» **Edit tracking data**
*** Begin section ***
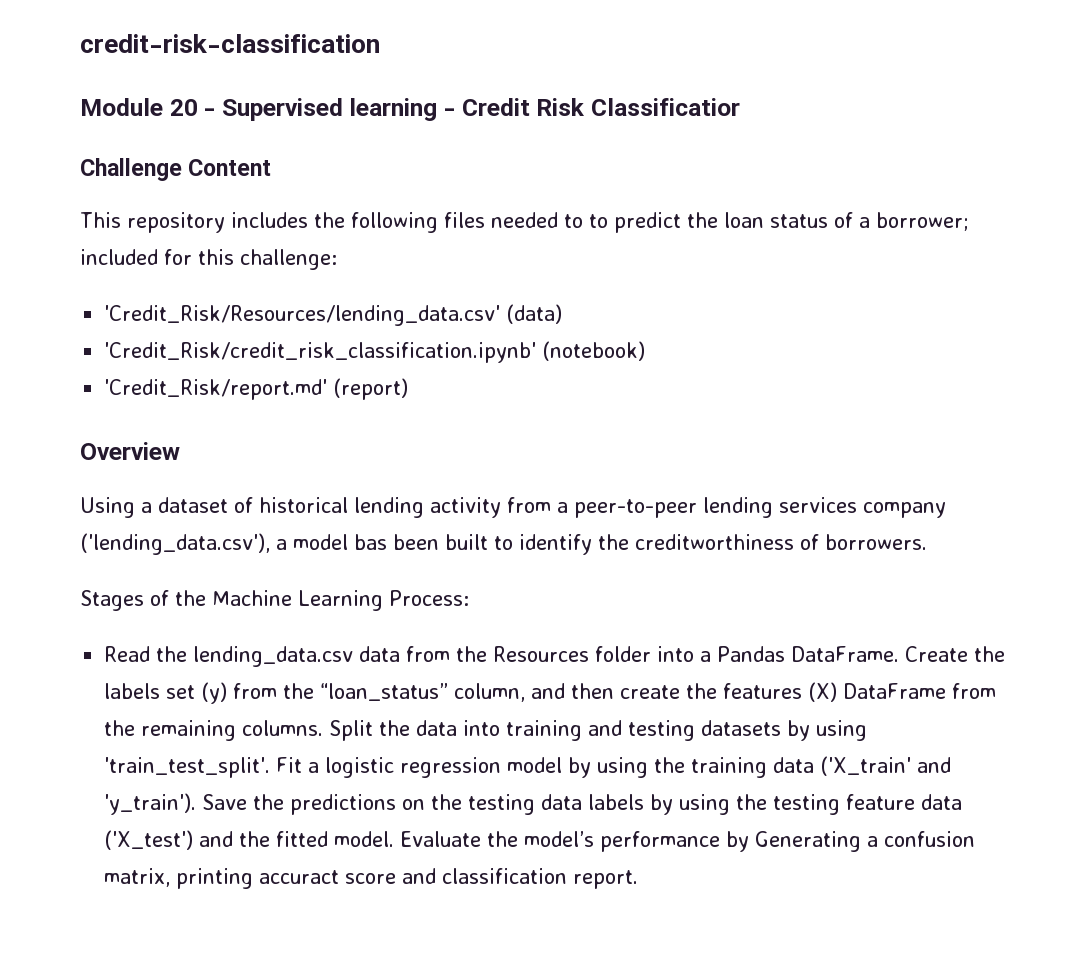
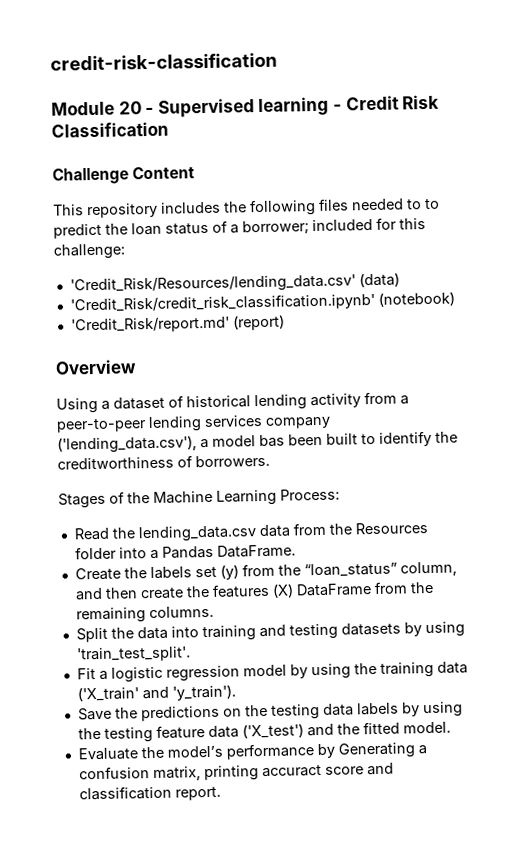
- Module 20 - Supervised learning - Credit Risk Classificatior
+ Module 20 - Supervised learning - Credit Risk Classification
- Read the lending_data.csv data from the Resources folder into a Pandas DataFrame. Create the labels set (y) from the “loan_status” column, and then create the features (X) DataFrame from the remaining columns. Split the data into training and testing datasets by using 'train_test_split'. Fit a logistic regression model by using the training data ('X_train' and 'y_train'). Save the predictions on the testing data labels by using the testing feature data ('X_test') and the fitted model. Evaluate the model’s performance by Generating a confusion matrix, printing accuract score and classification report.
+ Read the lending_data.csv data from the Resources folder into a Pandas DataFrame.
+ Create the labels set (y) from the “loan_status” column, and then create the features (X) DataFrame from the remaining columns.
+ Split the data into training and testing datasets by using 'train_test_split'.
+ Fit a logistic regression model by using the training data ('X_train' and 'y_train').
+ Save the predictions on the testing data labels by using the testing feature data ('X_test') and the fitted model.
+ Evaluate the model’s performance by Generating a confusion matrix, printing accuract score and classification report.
*** End section ***
» **Exercise directions**
Give the data again exactly as written, with no pictures included.

» **Completed exercise**
- Module 20 - Supervised learning - Credit Risk Classificatior
+ Module 20 - Supervised learning - Credit Risk Classification
- Read the lending_data.csv data from the Resources folder into a Pandas DataFrame. Create the labels set (y) from the “loan_status” column, and then create the features (X) DataFrame from the remaining columns. Split the data into training and testing datasets by using 'train_test_split'. Fit a logistic regression model by using the training data ('X_train' and 'y_train'). Save the predictions on the testing data labels by using the testing feature data ('X_test') and the fitted model. Evaluate the model’s performance by Generating a confusion matrix, printing accuract score and classification report.
+ Read the lending_data.csv data from the Resources folder into a Pandas DataFrame.
+ Create the labels set (y) from the “loan_status” column, and then create the features (X) DataFrame from the remaining columns.
+ Split the data into training and testing datasets by using 'train_test_split'.
+ Fit a logistic regression model by using the training data ('X_train' and 'y_train').
+ Save the predictions on the testing data labels by using the testing feature data ('X_test') and the fitted model.
+ Evaluate the model’s performance by Generating a confusion matrix, printing accuract score and classification report.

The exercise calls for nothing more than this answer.